La tradizione vorrebbe il monastero fondato da San Fausto nel 585.
Risale al 1028 la rifondazione e ricostruzione del complesso che diviene in breve un centro religioso ed amministrativo di grande importanza per Savigliano ed il basso Piemonte; la chiesa viene costruita in stile romanico a tre navate con direzione est-ovest, accostata a nord al chiostro secondo la usuale disposizione medievale.
Dal 1434 al 1436 il suo prestigio non solamente religioso le permise di ospitare l’Università.

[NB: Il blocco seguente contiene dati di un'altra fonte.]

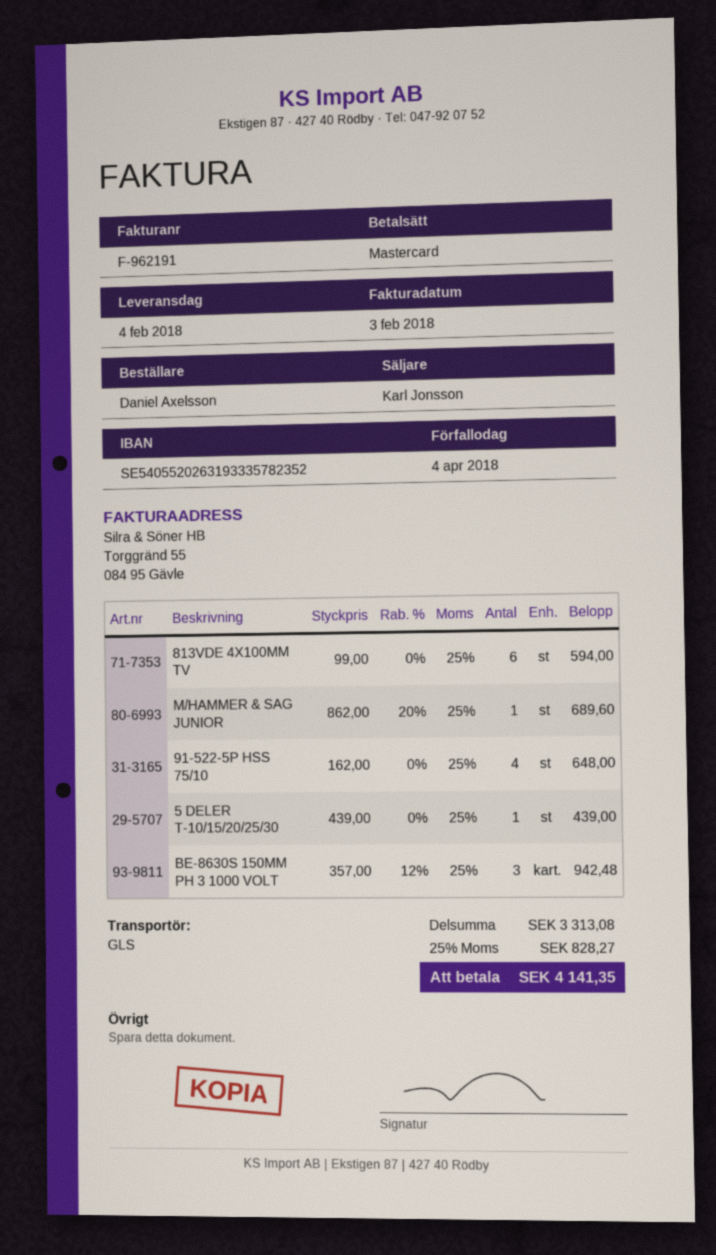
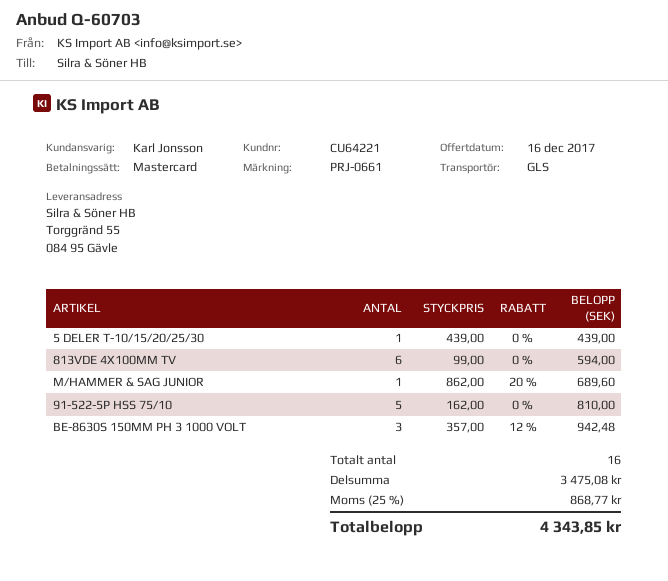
91-522-5P HSS 75/10: 4 x 162.00 = 648.00 -> 5 x 162.00 = 810.00
subtotal: 3313.08 -> 3475.08
tax: 25% = 828.27 -> 25% = 868.77
total: 4141.35 -> 4343.85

Nel 1599 l’architetto Ercole Negri di Sanfront opera un generale intervento di ristrutturazione, dando alla chiesa l’aspetto architettonico attuale, di gusto manierista.
Dal 1722 al 1726 si costruisce il poderoso campanile, attribuito a Francesco Gallo, in sostituzione del precedente documentato dal 1329.
La facciata risale al 1822 ed ospita ancora tre pregevoli portali marmorei chiusi da tre portoni cinquecenteschi dei Botto.
L’armonioso, razionale chiostro viene iniziato sul precedente nel ‘500, continuato nel 1600 ed ultimato nel 1621.
Molte le testimonianze artistiche custodite all’interno della Chiesa. A Gandolfino da Roreto si deve l’imponente polittico absidale (1510), Giovanni Antonio Molineri i due affreschi del presbiterio raffiguranti il Martirio di San Paolo ed il Martirio di San Pietro (1621) nonché il San Gerolamo, opera tarda dell’artista. A Pietro Botto è attribuito lo splendido trittico scultoreo del Cristo Crocefisso con la Vergine e San Giovanni come pure i raffinati stalli del coro (1630) e l’armadio della Sacrestia (1629-30). Le grottesche absidali sono opera della scuola dei Dolce. Ai lati del presbiterio si trova il coro dei fratelli Tiffner (1649-54). Nella chiesa sono anche ospitate la lapide romana della "gens Gavia", tra i più importanti reperti di periodo romano ed un pregevole fonte battesimale del 1498.